There’s no fear between us, only pain, and a little respect.

I catch him with a sweep, knock him flat into the dirt, and offer a hand up. He takes it, grumbling, then claps my shoulder hard enough to bruise.

“You fight like a bastard.”

“Better than dying like one.”

He laughs again and limps off toward the edge of the yard. I stand there, catching my breath, sweat running down my spine in rivulets. The air tastes of ash and rust, thick with the weight of too many bodies and not enough sky.

I turn my head.

Valoa stands in the archway.

Her arms are folded across her chest, one foot planted ahead of the other, hip cocked just enough to tell me she’s trying to look unimpressed. Her hair catches the firelight, glowing like it’s been kissed by a forge. She’s pretending not to watch.
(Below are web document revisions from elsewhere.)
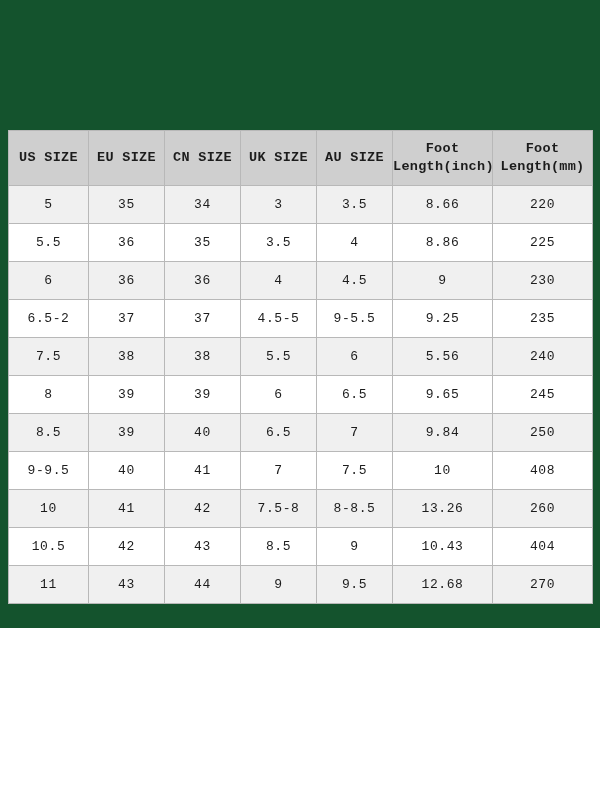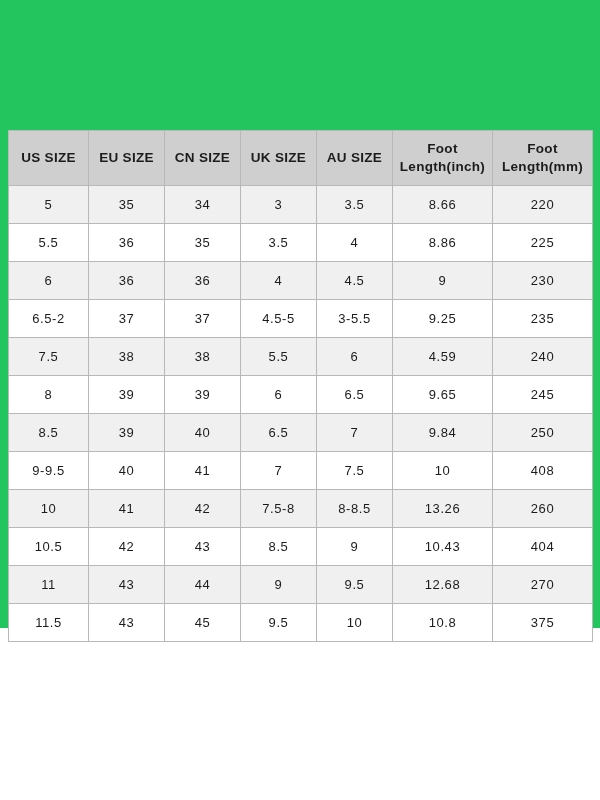"US SIZE" .sheet { background: #22c55e -> #14532d; font-family: none -> Liberation Mono, monospace }
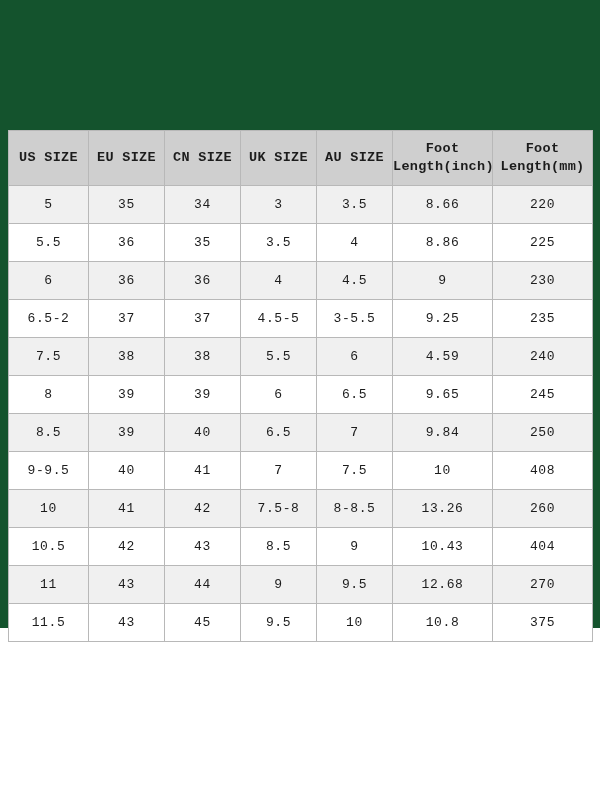"3-5.5" td { text: 3-5.5 -> 9-5.5 }
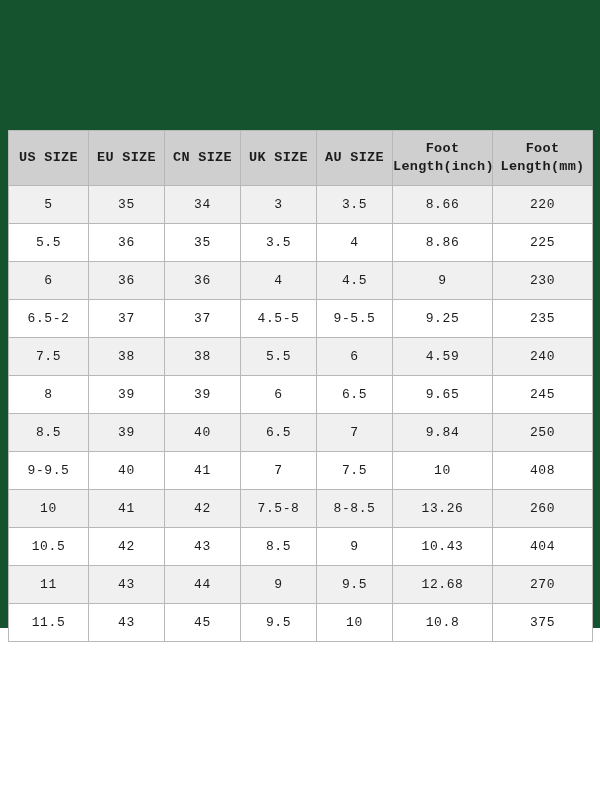"4.59" td { text: 4.59 -> 5.56 }
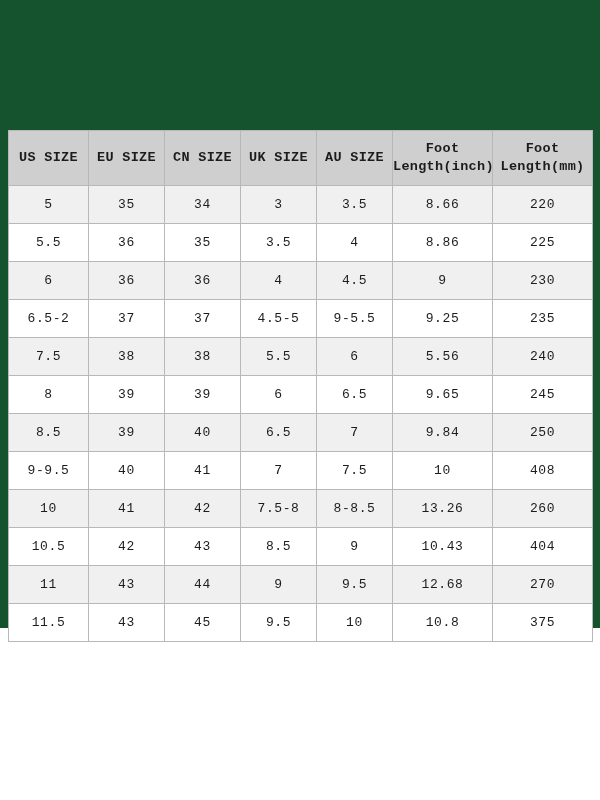"11.5" tr.row-even { html: <tr> <td>11.5</td> <td>43</td> <td>45</td> <td>9.5</td> <td>10</td> <td>10.8</td> <td>375</td> </tr> -> none }
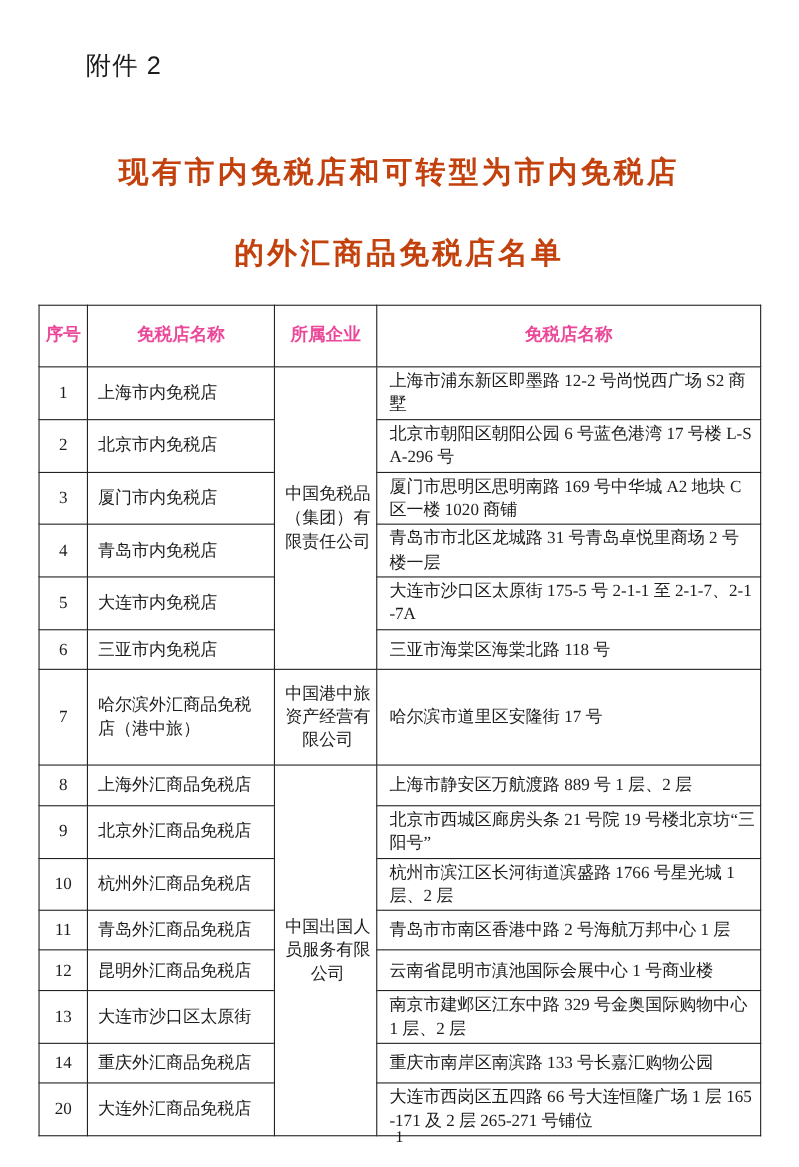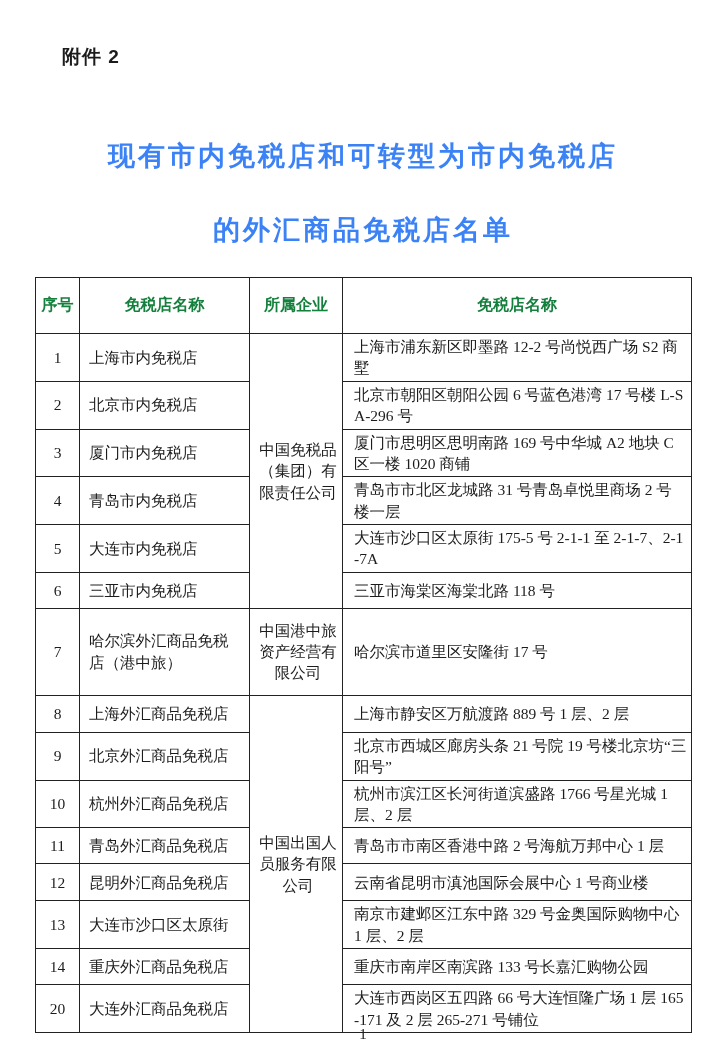"附件 2" .attachment-label { font-size: 19px -> 23px; font-weight: 700 -> 400; left: 62px -> 78px }
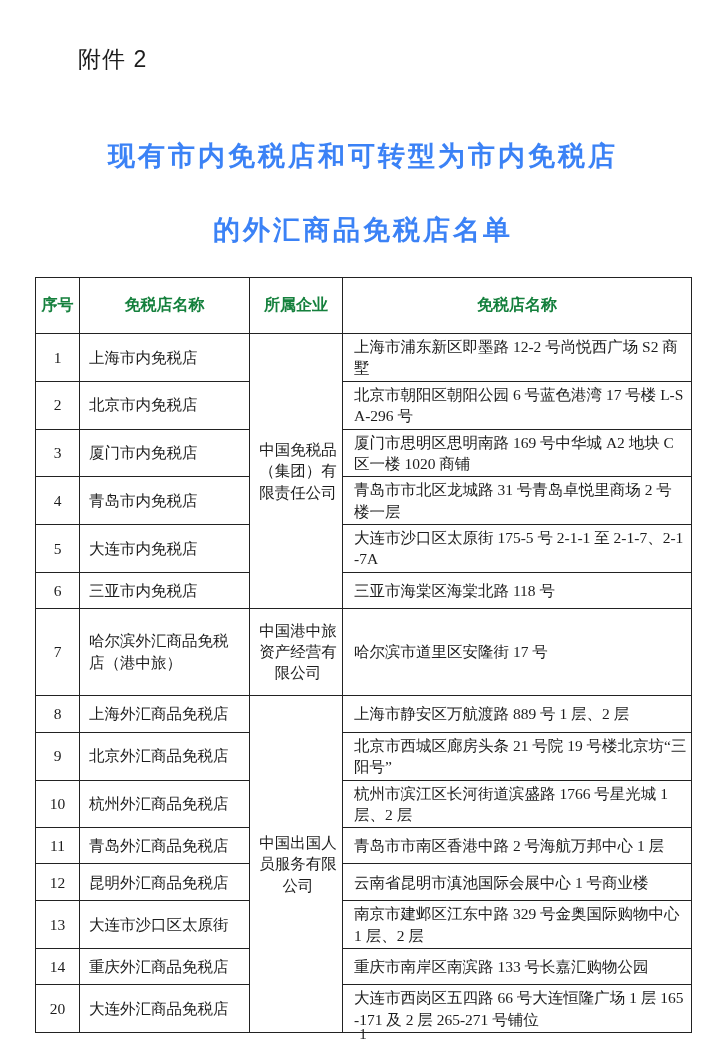"现有市内免税店和可转型为市内免税店" .doc-title { color: #3b82f6 -> #c2410c }
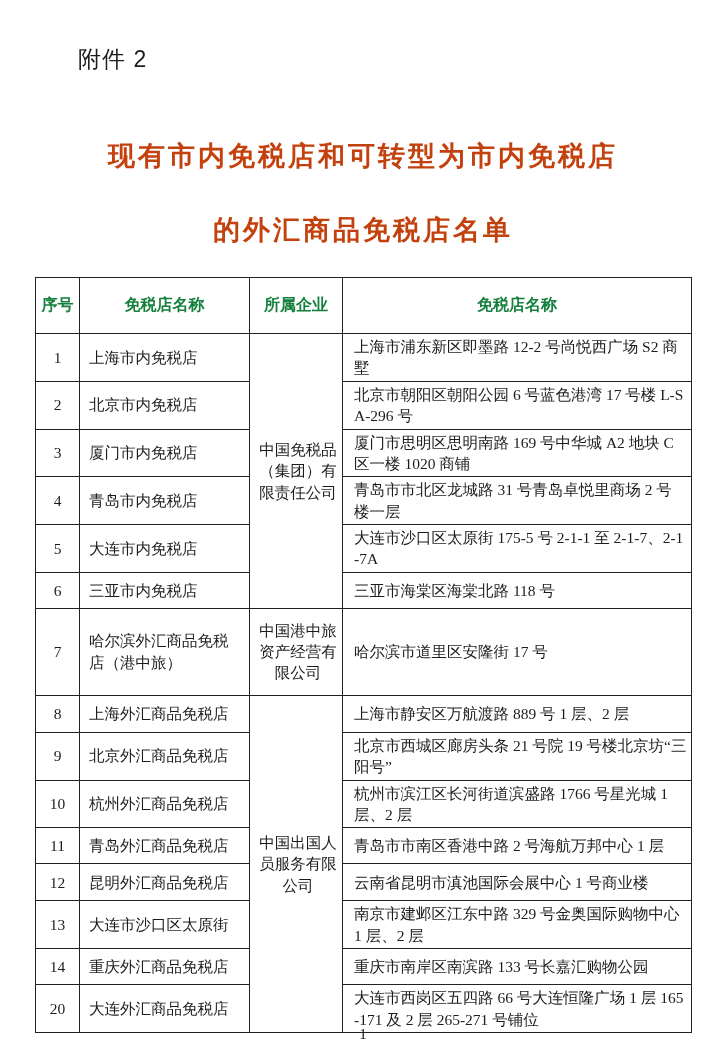"序号" th.hdr { color: #15803d -> #ec4899; font-family: Liberation Serif, serif -> Liberation Mono, monospace }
Failing miserably.

“Enjoy the show?” I call out.

She rolls her eyes, but her mouth twitches at the corners.

“You boys done measuring each other?”

“Depends,” Durk calls back, “You got a ruler on you, healer?”

She groans and flips him off. He barks laughter all the way out of the yard.

She walks toward me then, slow and deliberate. Her boots crunch in the sand. There’s a tension in her shoulders, but not fear. Not anymore. She’s seen too much, sewn too many wounds shut, listened to too many dying breaths to flinch now.

I straighten as she stops in front of me.

“You’re limping,” she says.

“Got hit.”

“No shit.”

She kneels and touches my side, fingers pressing gently against a bruised rib. I hiss through my teeth.

“Cracked,” she mutters. “You’ll live.”

I study her face. The faint smudge of soot on her cheek. The bruise darkening near her jaw from when one of the other healers shoved her. I want to ask who did it. I want to break their knees.

But I don’t.

Instead, I say, “Thanks for the snakemilk.”

She looks up, surprised. “Wasn’t me.”

“Still. Thanks.”

We stay there a moment, close enough to share breath. Close enough for the world to blur. She leans in just a little, then stops herself. I feel the same pull. The same ache.

But not yet.

Not tonight.

She steps back. “I’ll bring you more salve.”

I nod. She turns and disappears into the shadows again, like a ghost wrapped in copper and fire.

I stand there in the sand long after she’s gone, heart pounding in time with the memory of her touch.